UNITED STATES BANKRUPTCY COURT FOR THE WESTERN DISTRICT OF PENNSYLVANIA
Jan 15, 2013
Case No. 09-22585-TPA (Bankr. W.D. Pa. Jan. 15, 2013)

Opinion

Case No. 09-22585-TPA Related to Doc. No. 70

01-15-2013

In re: WILLIAM M. SOLOMON and HEATHER A. SOLOMON, Debtors BANK OF AMERICA, Movant v. WILLIAM M. SOLOMON, HEATHER A. SOLOMON and RONDA J. WINNECOUR, Respondents

Warner Mariani, Esq., for the Movant


Chapter 13


Appearances: Warner Mariani, Esq., for the Movant

MEMORANDUM OPINION

The issue presently before the Court is whether to permit a motion to pay unclaimed funds in a dismissed case to be filed and acted upon without requiring an accompanying motion to reopen the case and the payment of a reopening fee. For the reasons stated below, at least under the facts presented, the Court concludes that a motion to reopen and payment of a reopening fee are necessary.

The Court has jurisdiction over this matter pursuant to 28 U.S.C. §1334. This is a core matter under 28 U.S.C. 157(b)(2)(A) and (O).

This Chapter 13 case was filed on April 10, 2009, and a plan was finally confirmed on April 15, 2010. On May 19, 2011, following the filing of a certificate of default in plan payments and a request for dismissal by the Trustee, an order was entered dismissing the case without prejudice. The case was marked as closed on July 8, 2011.

On August 9, 2012, a Motion to Pay Unclaimed Funds Under 28 U.S.C. §2042 ("Motion") was filed by Bank of America ("BOA") at Doc. No. 63. The Motion alleged that during the case the Trustee issued a dividend check in the amount of $13,683.45 to a creditor in the case, Wilshire Credit Corp. It further alleged that this check was never cashed by the creditor , hence, on June 29, 2011the Trustee delivered that amount to the Clerk of this Court as unclaimed funds pursuant to 11 U.S.C. §347(a). The Motion asked for an order directing the Clerk to pay the amount in question to BOA, c/o The Locator Services Group, Ltd. Despite the fact that the case had been closed for more than a year, the Motion was not accompanied by a motion to reopen the case, nor was a reopening fee ($235.00) paid by BOA.

Wilshire Credit Corp. was alleged to be a subsidiary of BOA. Additionally, it was alleged that BOA had appointed The Locator Services Group, Ltd. as its attorney-in-fact to pursue payment of the funds at issue.

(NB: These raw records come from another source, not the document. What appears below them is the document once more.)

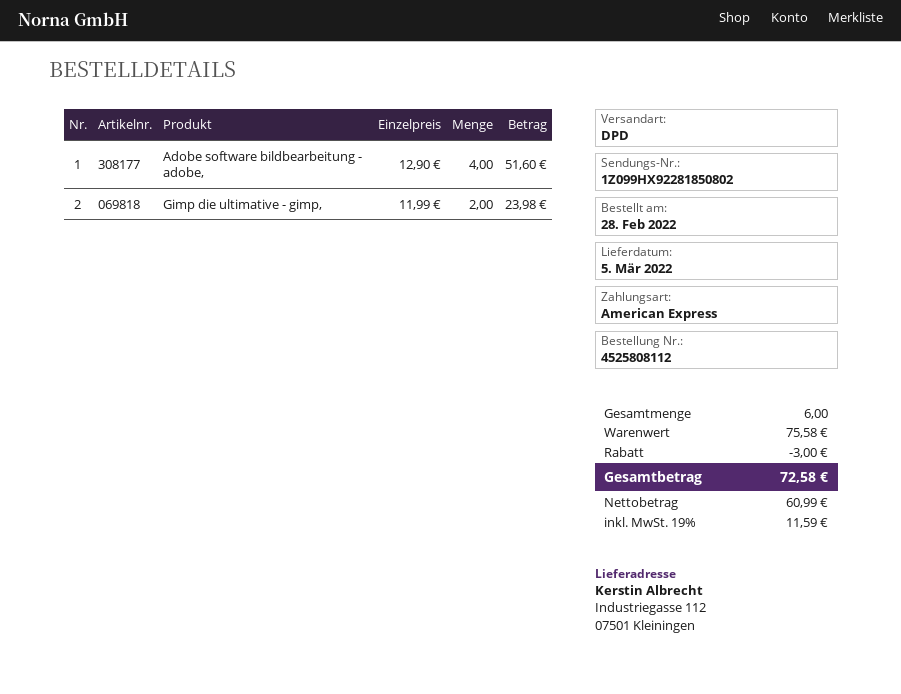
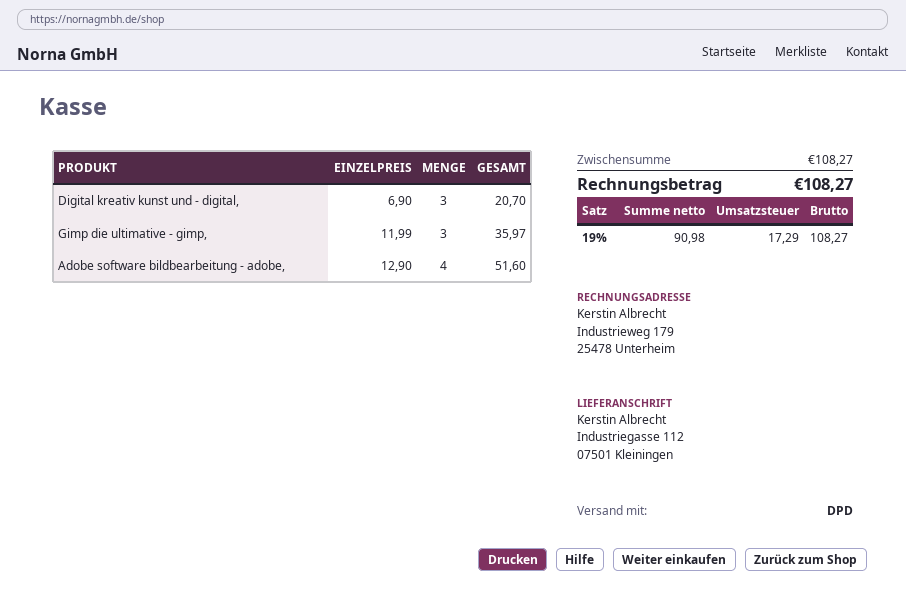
Gimp die ultimative - gimp,: 2 x 11.99 = 23.98 -> 3 x 11.99 = 35.97
Digital kreativ kunst und - digital,: none -> 3 x 6.90 = 20.70
subtotal: 75.58 -> 108.27
discount: 3.00 -> none
net: 60.99 -> 90.98
tax: 19% = 11.59 -> 19% = 17.29
total: 72.58 -> 108.27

On August 21, 2012, the Court, noting that the case had been closed, issued an order dismissing the Motion on jurisdictional grounds, without prejudice to being refiled along with a motion to reopen the case and a new filing fee. Rather than do that, BOA responded on August 24, 2012, by filing an Amended Motion to Reconsider Denial of Motion to Pay Unclaimed Funds Under 28 U.S.C. §2042 ("Reconsideration Motion") at Doc. No. 70, the matter presently up for decision. BOA was directed to and did file a brief in support of the Reconsideration Motion, and oral argument was heard on November 9, 2012.

The original version of the Reconsideration Motion was filed on August 23, 2012, but it was dismissed for non-compliance with Local Rules and the refiled in an amended version the next day.

BOA has advanced 3 main arguments in support of its position. First, as alleged in the Reconsideration Motion, and as the Court itself readily acknowledges, in some other prior closed cases in this Court creditors have been able to successfully file similar motions to pay unclaimed funds without being required to also file a motion to reopen and pay a reopening fee. Second, BOA has cited cases from other bankruptcy courts which have allowed the practice. Third, BOA argues that the Court holds these unclaimed funds as a statutory trustee for rightful claimants and it asserts that requiring a motion to reopen and filing fee will impermissibly discourage claimants from coming forward if it will cost them more to obtain the funds than they will recover. None of these arguments is ultimately persuasive in the present case, although the final one is such that under different circumstances the Court would possibly agree to waive the required reopening fee for small claim amounts to avoid the dilemma posed by BOA.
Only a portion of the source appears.